Donald Revell
Born in the Bronx, Donald Revell received his PhD at SUNY Buffalo and is the author of more than a dozen books of poetry, translations, and essays. His recent books include The English Boat (2018), Drought-Adapted Vine (2015), Tantivy (2012), and the prose work, Essay: A Critical Memoir (2015). Steeped in the work of Henry David Thoreau and William Carlos Williams, Revell’s poetry is “seriously Christian but not doctrinaire, mystical without setting intellect aside, angry over political matters without ever growing stale or shrill, and more often joyful than any other living poet of his powers,” observes critic Stephanie Burt, noting that in A Thief of Strings (2007) Revell “may have constructed the only language of ecstasy that makes sense for our secular, self-doubting age.”

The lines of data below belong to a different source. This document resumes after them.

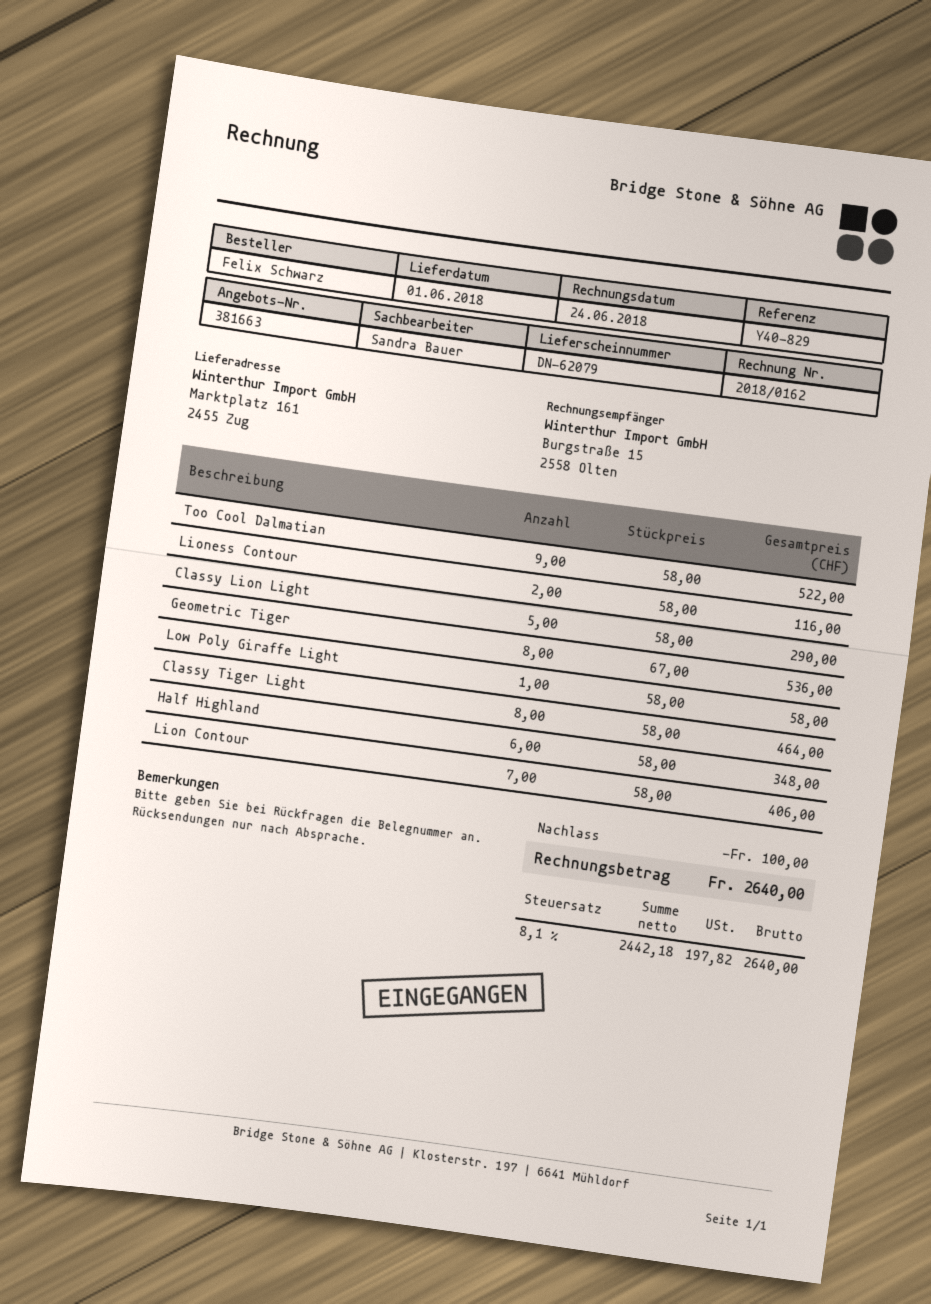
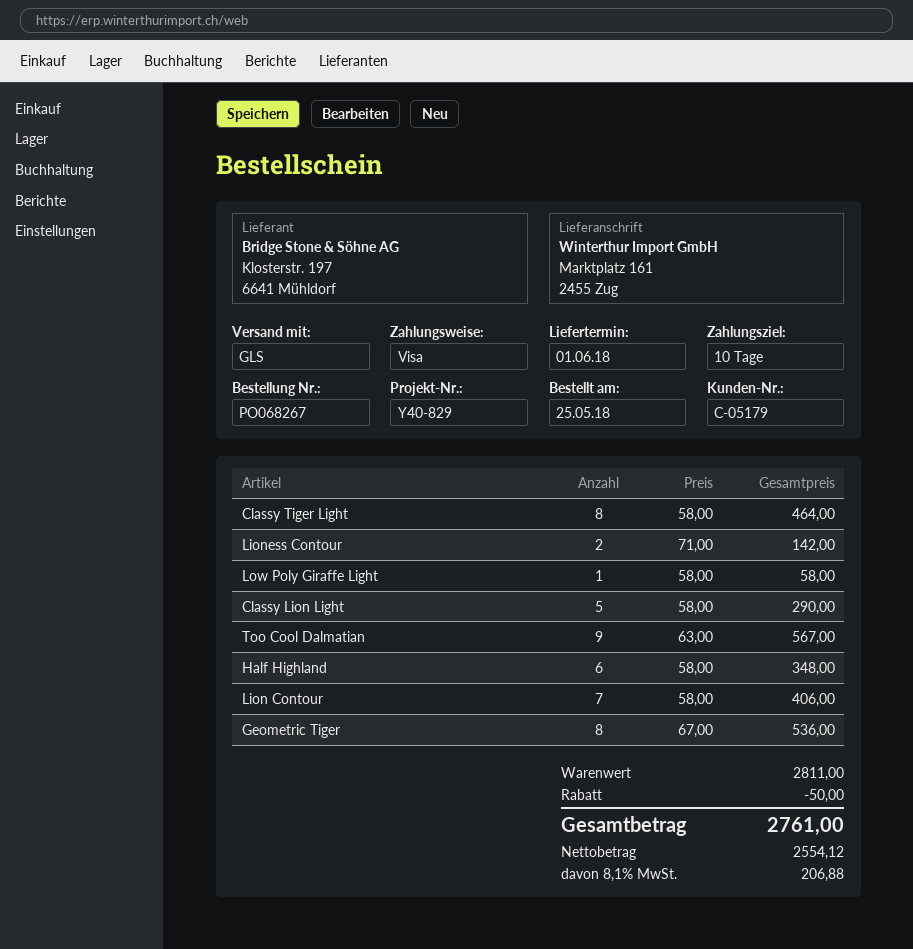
Too Cool Dalmatian: 9 x 58.00 = 522.00 -> 9 x 63.00 = 567.00
Lioness Contour: 2 x 58.00 = 116.00 -> 2 x 71.00 = 142.00
discount: 100.00 -> 50.00
net: 2442.18 -> 2554.12
tax: 8.1% = 197.82 -> 8.1% = 206.88
total: 2640.00 -> 2761.00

Since his first collection, From Abandoned Cities (1983), a National Poetry Series winner, Revell’s poetry has moved toward a yearning for transparency and innocence. Although Revell was originally a formalist poet, his more recent work tends to be in free verse and aims, in his words, “to make something out of words through which meaning can pass without impediment and without significant loss of energy.” As he teaches his students, “Craft is nothing. Sincerity is everything.”
Revell has translated two volumes of the poetry of Guillaume Apollinaire: The Self-Dismembered Man: Selected Later Poems (2004) and Alcools (1995). His awards include two Pushcart Prizes, two Shestack Prizes, the Gertrude Stein Award in Innovative American Poetry, two PEN Center USA Awards in poetry, and fellowships from the National Endowment for the Arts, the Ingram Merrill Foundation, and the John Simon Guggenheim Memorial Foundation.
After editing the Denver Quarterly from 1988 to 1994, Revell joined the Colorado Review as poetry editor in 1995. He has taught at the Universities of Tennessee, Denver, Missouri, Iowa, Alabama, Utah, and Nevada-Las Vegas.
Revell lives in Las Vegas, Nevada, with his wife, poet Claudia Keelan.